Obama still scoffs at the suggestion that he is a socialist largely to delegitimize his opponents. During his address to House Republicans at their retreat in December 2009, Obama ridiculed Republicans for acting as if his health-care scheme were some “Bolshevik plot.” In responding to the “Tea Parties” organized to oppose the expansion of government, Obama has explicitly likened those who describe his policies as socialist to the “birther” conspiracy theorists who foolishly believe he was actually born outside the United States: “There’s some folks who just weren’t sure whether I was born in the United States, whether I was a socialist, right?”Photo Credit: Looking at the Left, "Dissent is the New Racism in Obama’s Post-Racial America."
He reserves for himself the mantle of technocrat, disinterested, pragmatic, pushed to use the powers of government by the failings of his predecessor and the madness of the free market. He is not interested in ideology; he is interested in doing “what works” for the greatest number of Americans (he has often said that his guiding insight to government’s role is the notion that we are all our brothers’ keepers). Indeed, Obama goes further and often insinuates that principled disagreement with his agenda is “ideological” and therefore illegitimate. In a speech on the eve of his inauguration, he proclaimed that “what is required is a new declaration of independence, not just in our nation, but in our own lives—from ideology and small thinking, prejudice and bigotry.” In other words, to borrow a phrase from Lionel Trilling, ideology is an irritable mental gesture.
Denying that you are an ideologue is not the same thing as proving the point. And certainly Obama’s insistence that ideology is something only his critics suffer from is no defense when stacked against the evidence of his actions. The “pragmatic” Obama is only interested in “what works” as long as “what works” involves a significantly expanded role for government. In this sense, Obama is a practitioner of the Third Way, the governing approach most successfully trumpeted by Blair, who claimed to have found a “third way” that rejected the false premises of both Left and Right and therebylocated a “smarter” approach to expanding government. The powerful appeal of this idea lies in the fact that it sounds as if its adherents have rejected ideological dogmatism and gone beyond those “false choices.” Thus, a leader can both provide health care to 32 million people and save money, or, as Obama likes to say, “bend the cost curve down.” But in not choosing, Obama is choosing. He is choosing the path of government control, which is what the Third Way inevitably does and is intended to do.

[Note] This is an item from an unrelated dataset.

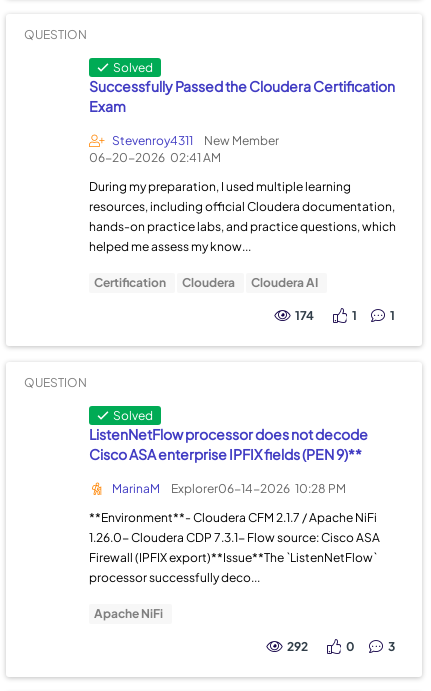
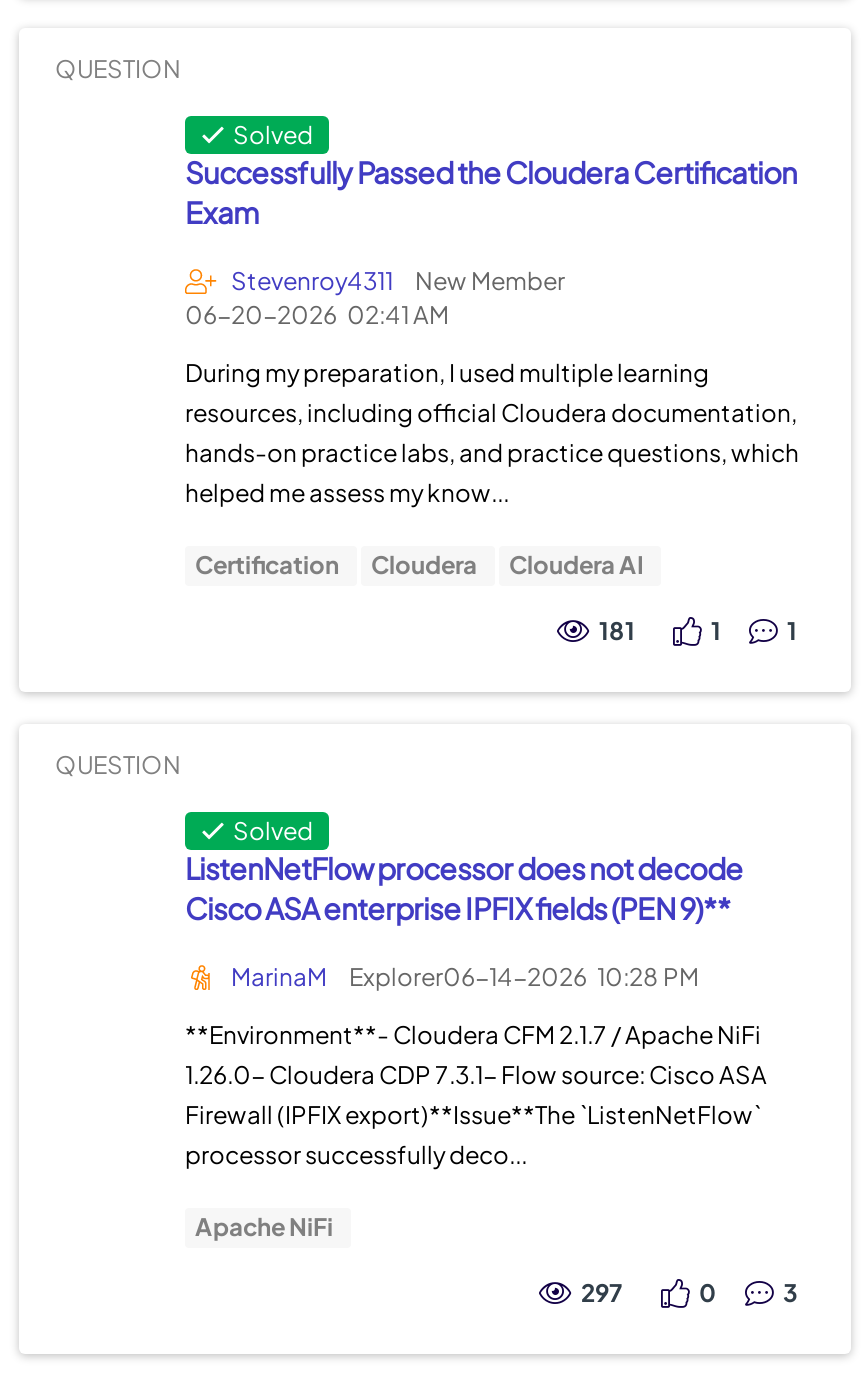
- 174
+ 181

- 292
+ 297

Still, the question remains, What do we call Obama’s “social-ism”? John Judis’s formulation—“liberal socialism”—is perfectly serviceable, and so is “social democracy” or, for that matter, simply “progressivism.” My own, perhaps too playful, suggestion would be neosocialism.
The term neoconservative was assigned—and with hostile intent—to a group of diverse thinkers who had grown convinced that the open-ended ambitions of the Great Society were utopian and, ultimately, counterproductive, even harmful. At first, few neoconservatives embraced the label (as late as 1979, Irving Kristol claimed he was the only one to accept the term, “perhaps because, having been named Irving, I am relatively indifferent to baptismal caprice”). But as neoconservatism matured, it did become a distinct approach to domestic politics, one that sought to reign in government excess while pursuing conservative ends within the confines of the welfare state.

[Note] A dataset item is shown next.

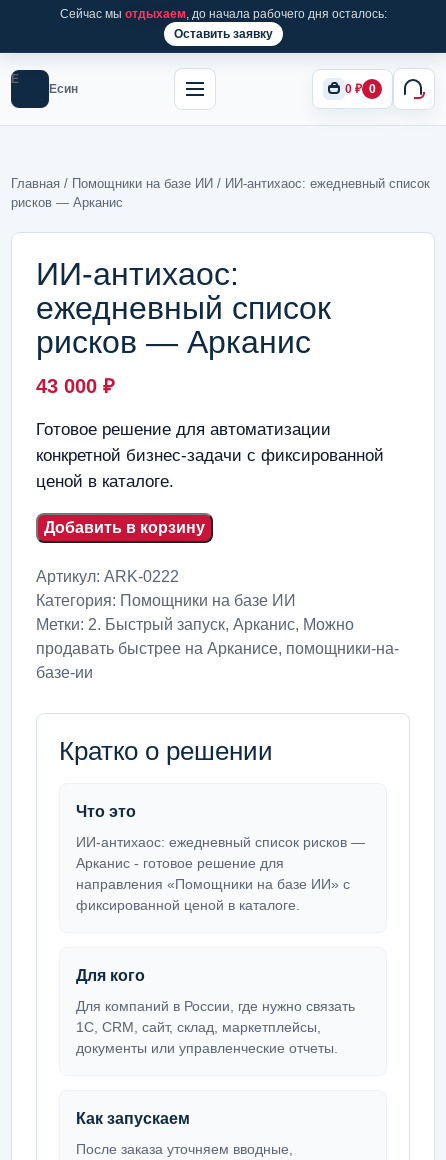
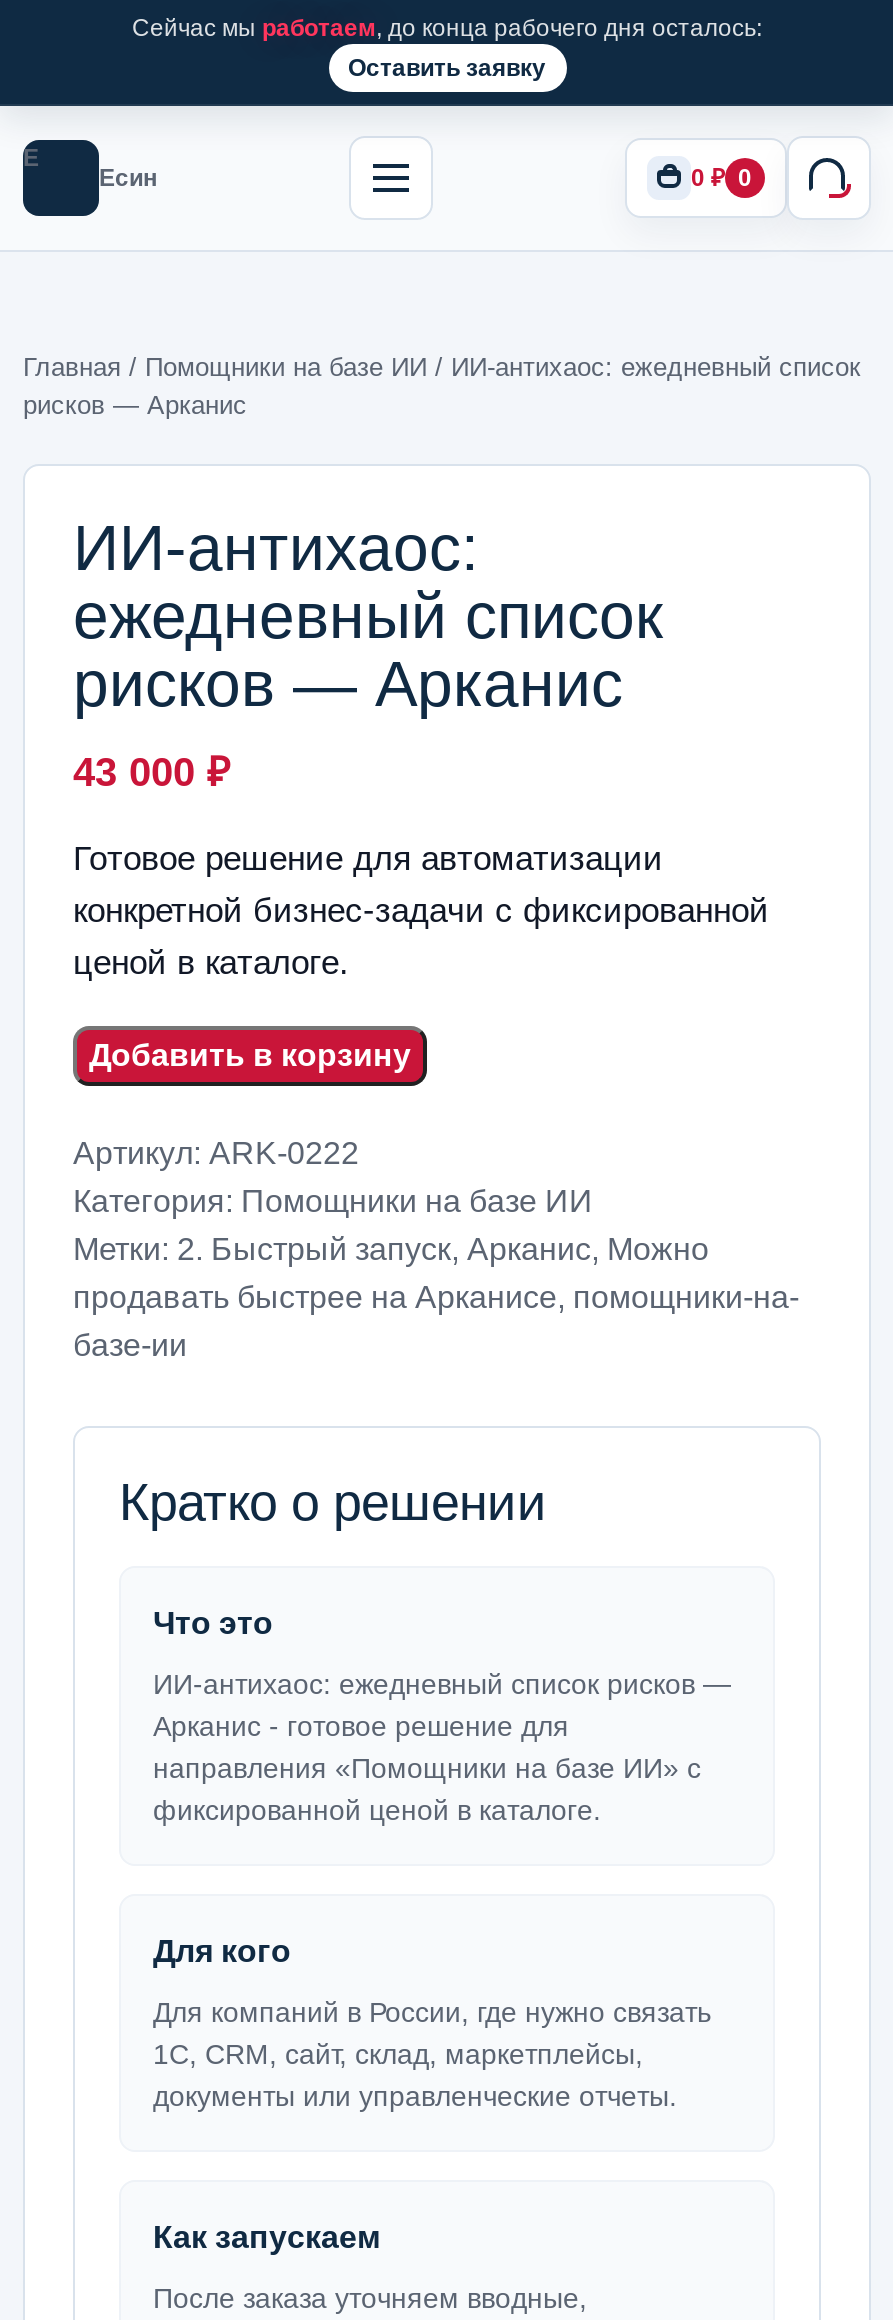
- Сейчас мы отдыхаем, до начала рабочего дня осталось:
+ Сейчас мы работаем, до конца рабочего дня осталось:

In many respects, Barack Obama’s neo-socialism is neoconservatism’s mirror image. Openly committed to ending the Reagan era, Obama is a firm believer in the power of government to extend its scope and grasp far deeper into society. In much the same way that neoconservatives accepted a realistic and limited role for the government, Obama tolerates a limited and realistic role for the market: its wealth is necessary for the continuation and expansion of the welfare state and social justice. While neoconservatism erred on the side of trusting the nongovernmental sphere—mediating institutions like markets, civil society, and the family—neosocialism gives the benefit of the doubt to government. Whereas neoconservatism was inherently skeptical of the ability of social planners to repeal the law of unintended consequences, Obama’s ideal is to leave social policy in their hands and to bemoan the interference of the merely political.
“I would have loved nothing better than to simply come up with some very elegant, academically approved approach to health care, and didn’t have any kinds of legislative fingerprints on it, and just go ahead and have that passed,” he told CBS’s Katie Couric. “But that’s not how it works in our democracy. Unfortunately, what we end up having to do is to do a lot of negotiations with a lot of different people.”
Whereas Ronald Reagan saw the answers to our problems in the private sphere (“in this present crisis, government is not the solution to our problem; government is the problem”), Obama seeks to expand confidence in, and reliance on, government wherever and whenever he can, albeit within the confines of a generally Center-Right nation and the “unfortunate” demands of democracy.